March 19, 2005, 6:23PM
Jury selection bias is alleged in California death row casesFormer DA says Jews, black women were excluded from some trials
By DEAN E. MURPHY
New York Times
OAKLAND, CALIF. - The convictions of dozens of death-row inmates in California are coming under legal scrutiny because of accusations that Jews and black women were excluded from juries in capital trials in Alameda County as "standard practice."
A former Alameda County prosecutor, John R. Quatman, made the claims in a sworn declaration filed in the habeas corpus case of Fred H. Freeman, a condemned inmate who is seeking to overturn his 1987 conviction in a killing and robbery at a Berkeley bar.

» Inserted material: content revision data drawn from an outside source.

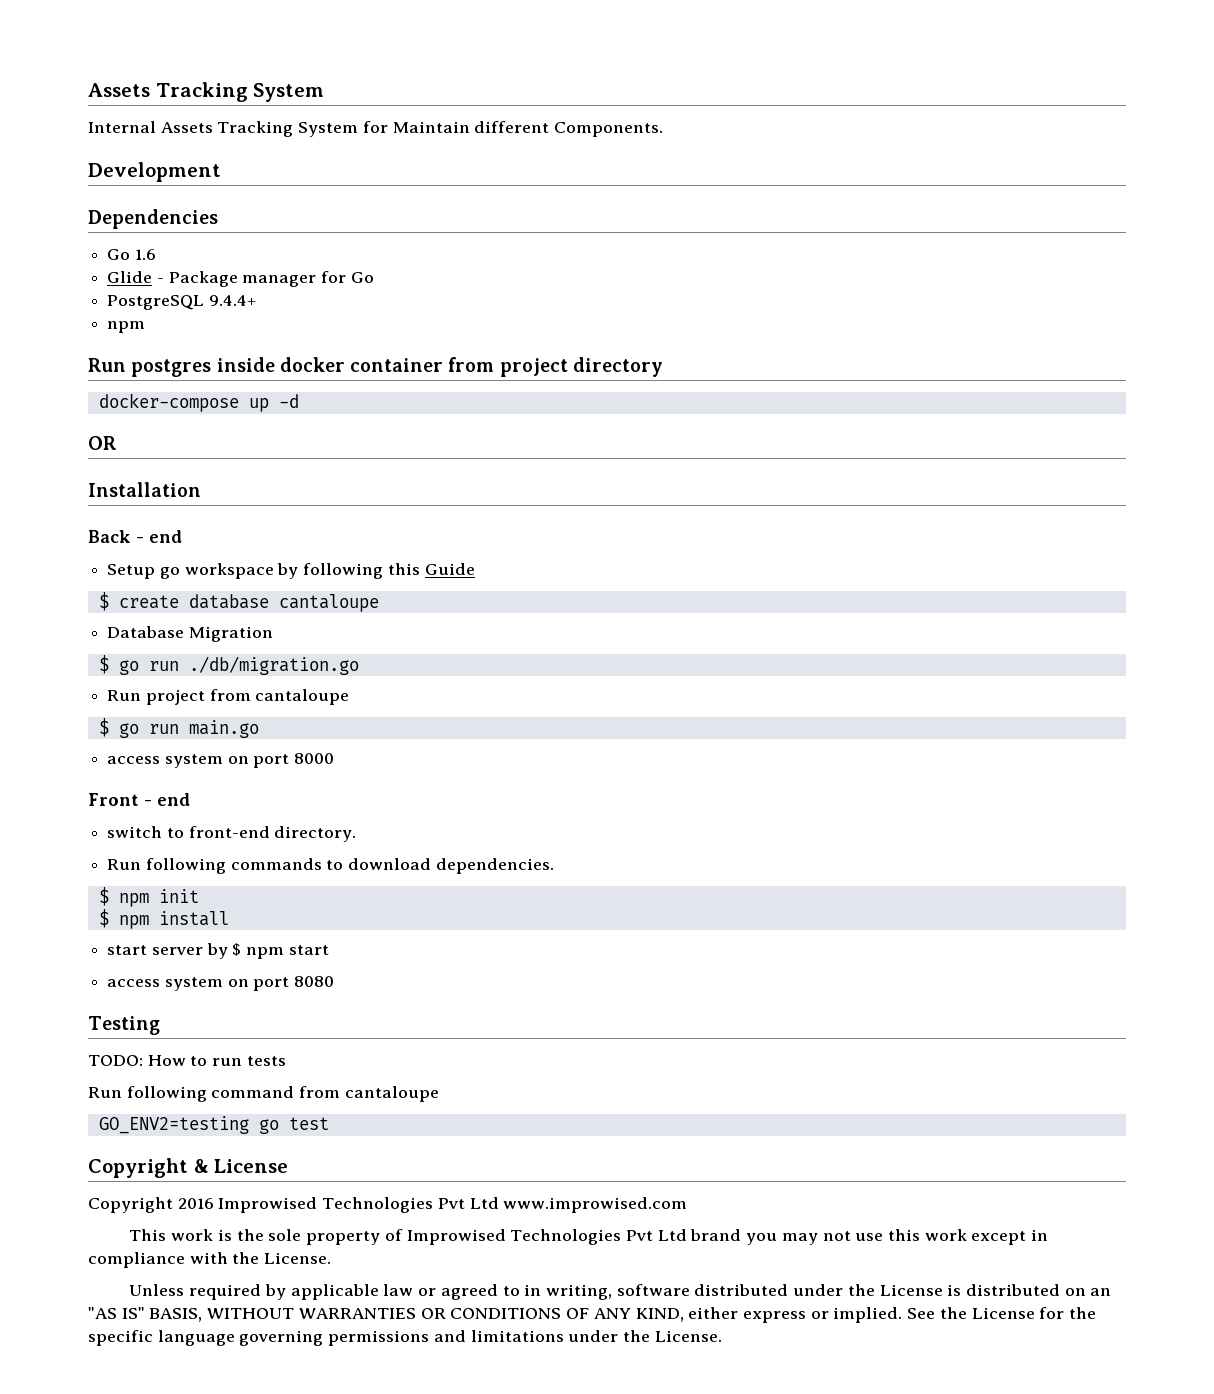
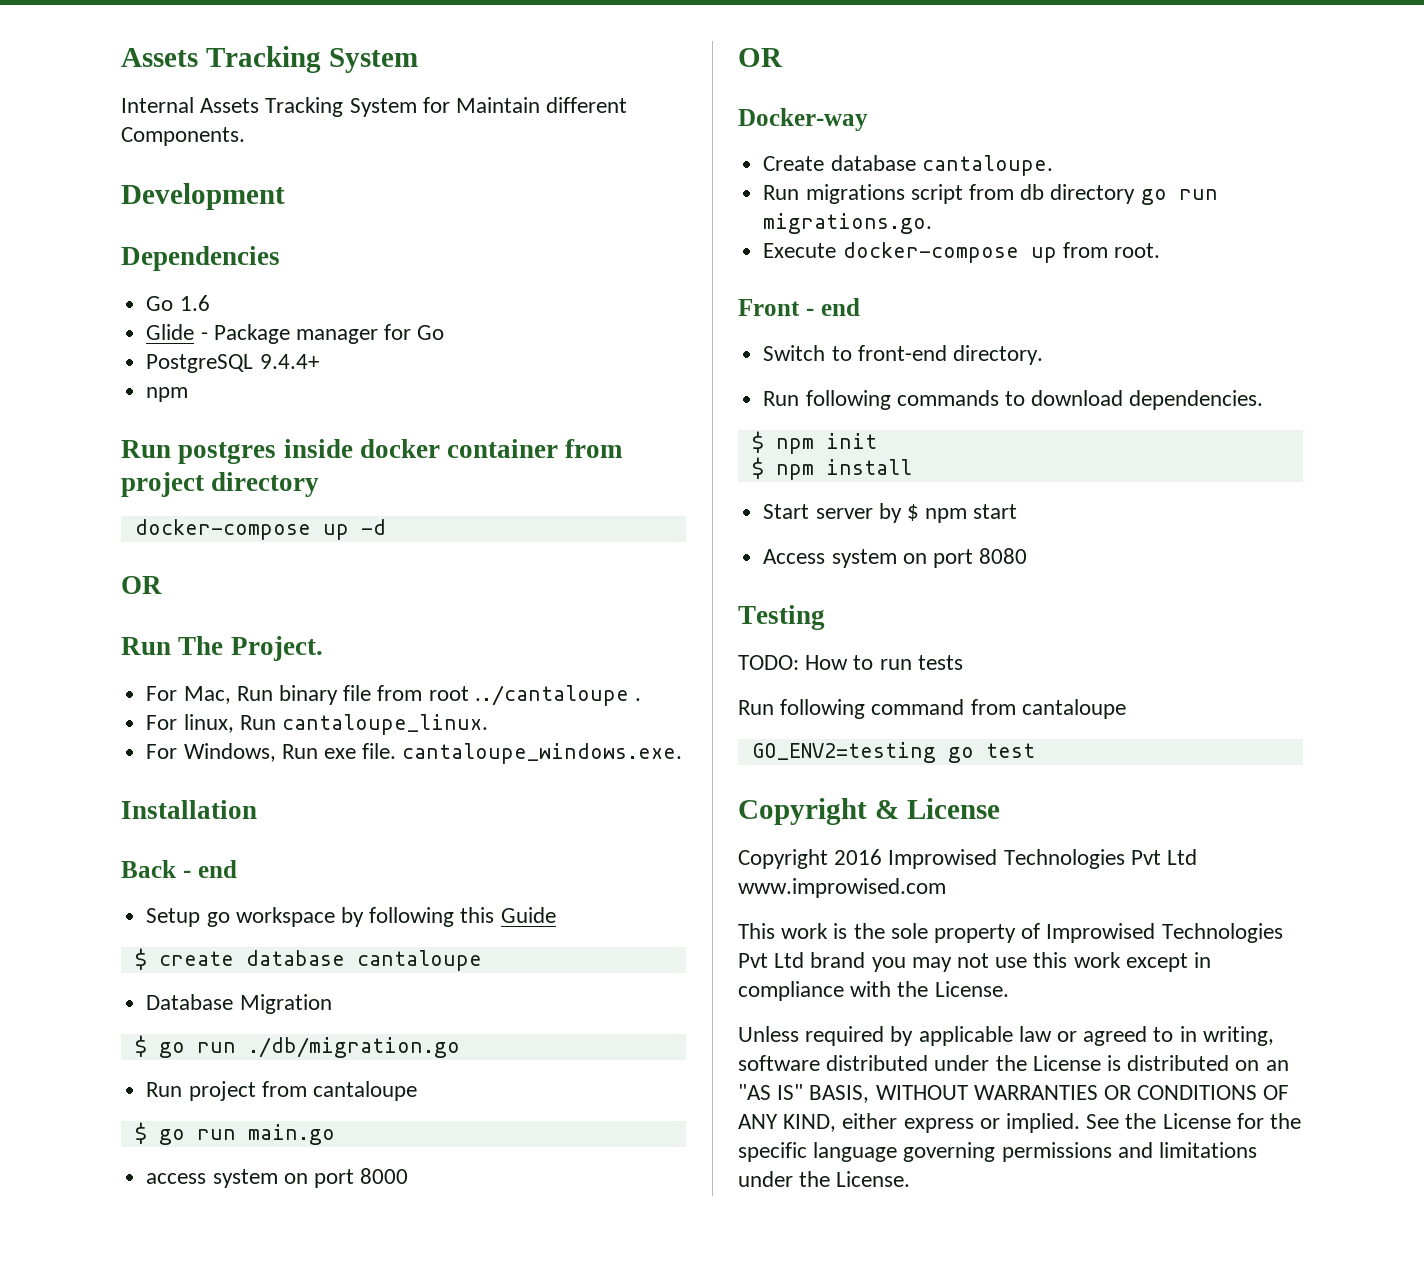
+ Run The Project.
+ For Mac, Run binary file from root ../cantaloupe .
+ For linux, Run cantaloupe_linux.
+ For Windows, Run exe file. cantaloupe_windows.exe.
  access system on port 8000
+ OR
+ Docker-way
+ Create database cantaloupe.
+ Run migrations script from db directory go run migrations.go.
+ Execute docker-compose up from root.
- switch to front-end directory.
+ Switch to front-end directory.
- start server by $ npm start
+ Start server by $ npm start
- access system on port 8080
+ Access system on port 8080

Quatman, who worked 26 years as a deputy district attorney and prosecuted the Freeman case, said the trial judge, Stanley Golde, advised him during jury selection that "no Jew would vote to send a defendant to the gas chamber."
"Judge Golde was only telling me what I already should have known to do," Quatman said in the declaration.

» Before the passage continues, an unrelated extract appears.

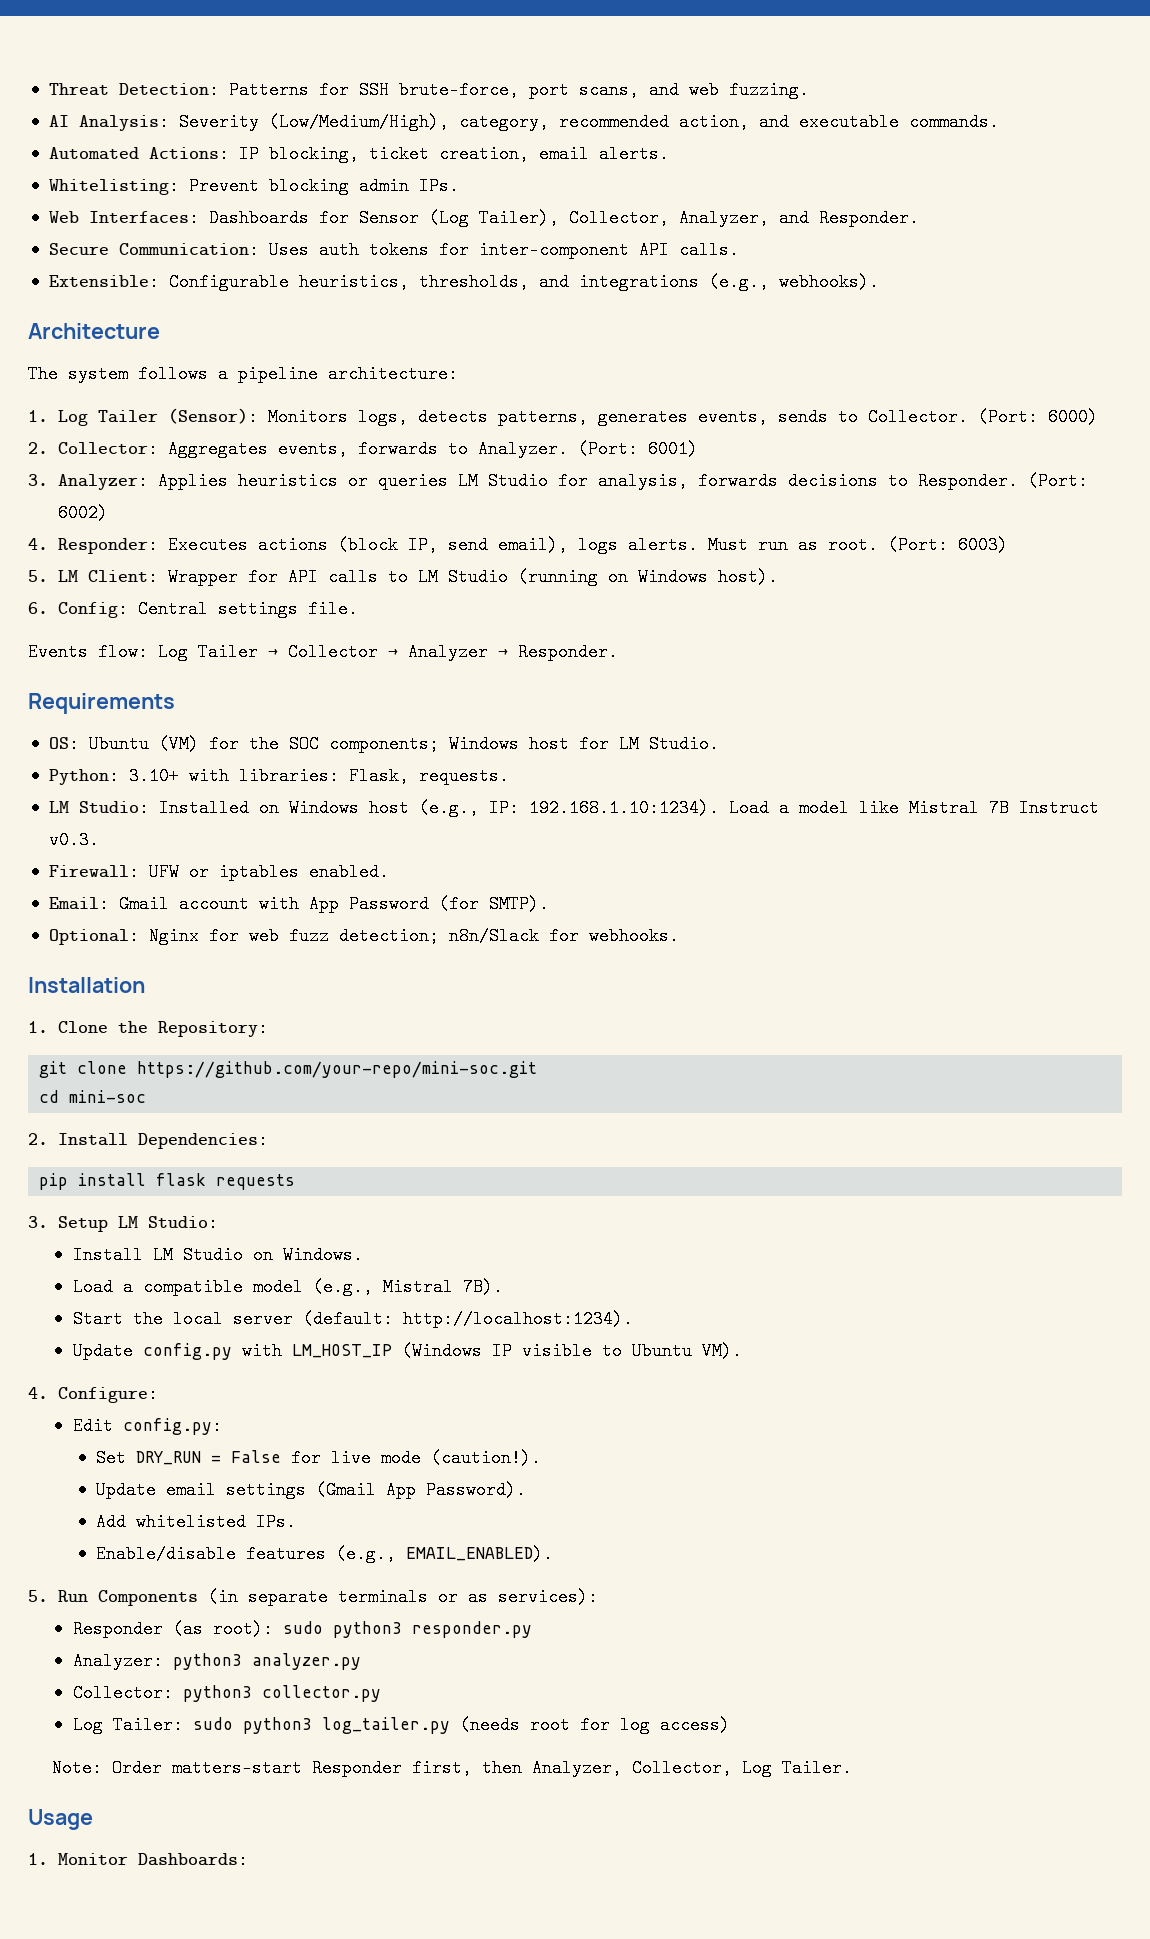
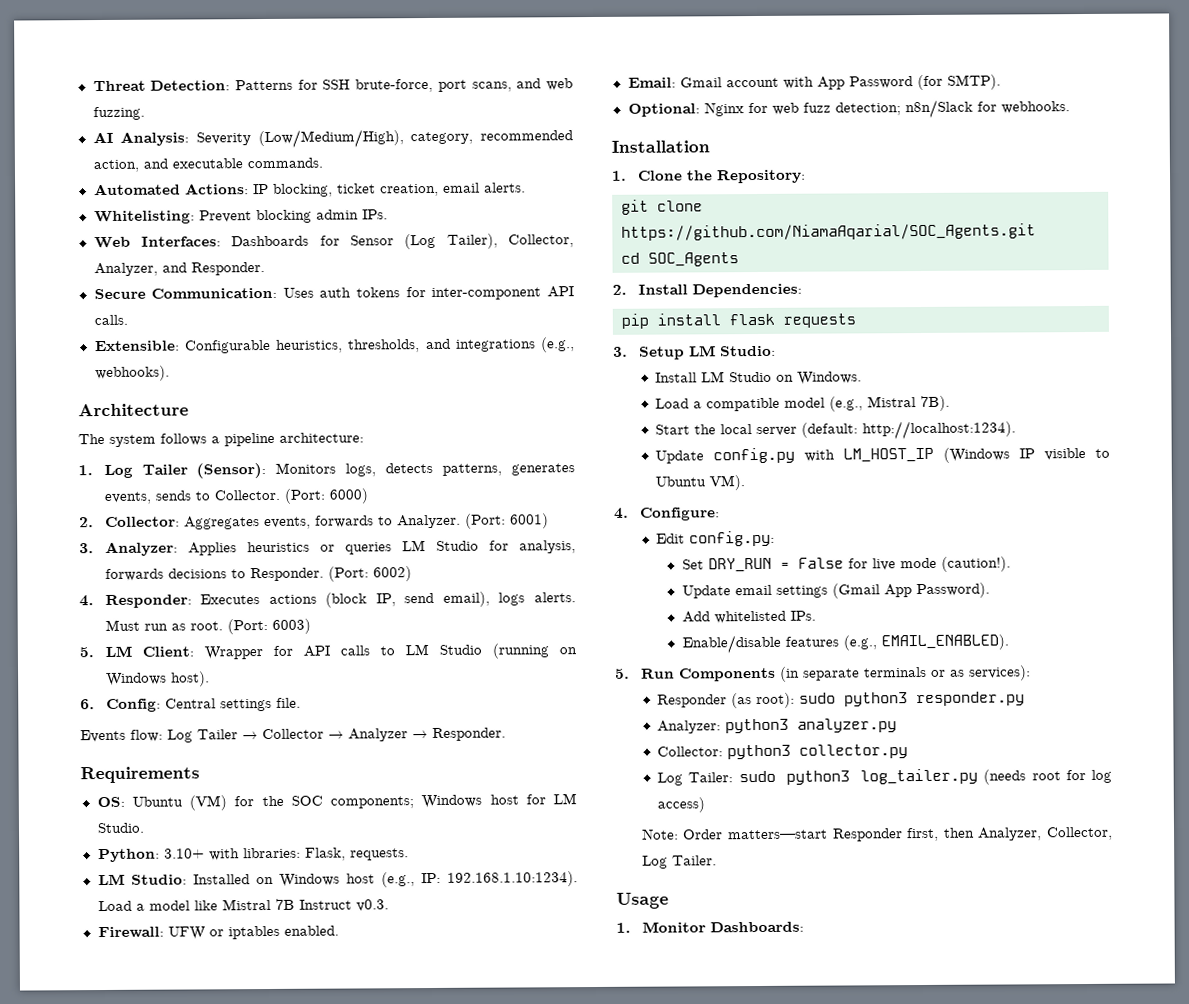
- git clone https://github.com/your-repo/mini-soc.git
+ git clone https://github.com/NiamaAqarial/SOC_Agents.git
- cd mini-soc
+ cd SOC_Agents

"It was standard practice to exclude Jewish jurors in death cases," Quatman said the practice also extended to African-American women, who have also been considered sympathetic to defendants, though in the Freeman case that has not been an issue.
The U.S. Supreme Court has ruled that it is illegal to reject jurors on the basis of race, and the California Supreme Court in 1978 extended that prohibition to religion.
While habeas corpus petitions typically challenge trial procedures, it is highly unusual for the prosecutor in a case to support the petition.
A hearing on Quatman's accusation, ordered by the state Supreme Court in July, is scheduled for Tuesday before a superior court judge in San Jose.
If Freeman's lawyers succeed, he would get a new trial. But the repercussions are possibly much broader.
Forty-four people from Alameda County are on death row and Golde, who died in 1998 after 25 years on the bench, presided over more death penalty cases in the county than any other judge. At least eight inmates now on death row had trials conducted by Golde.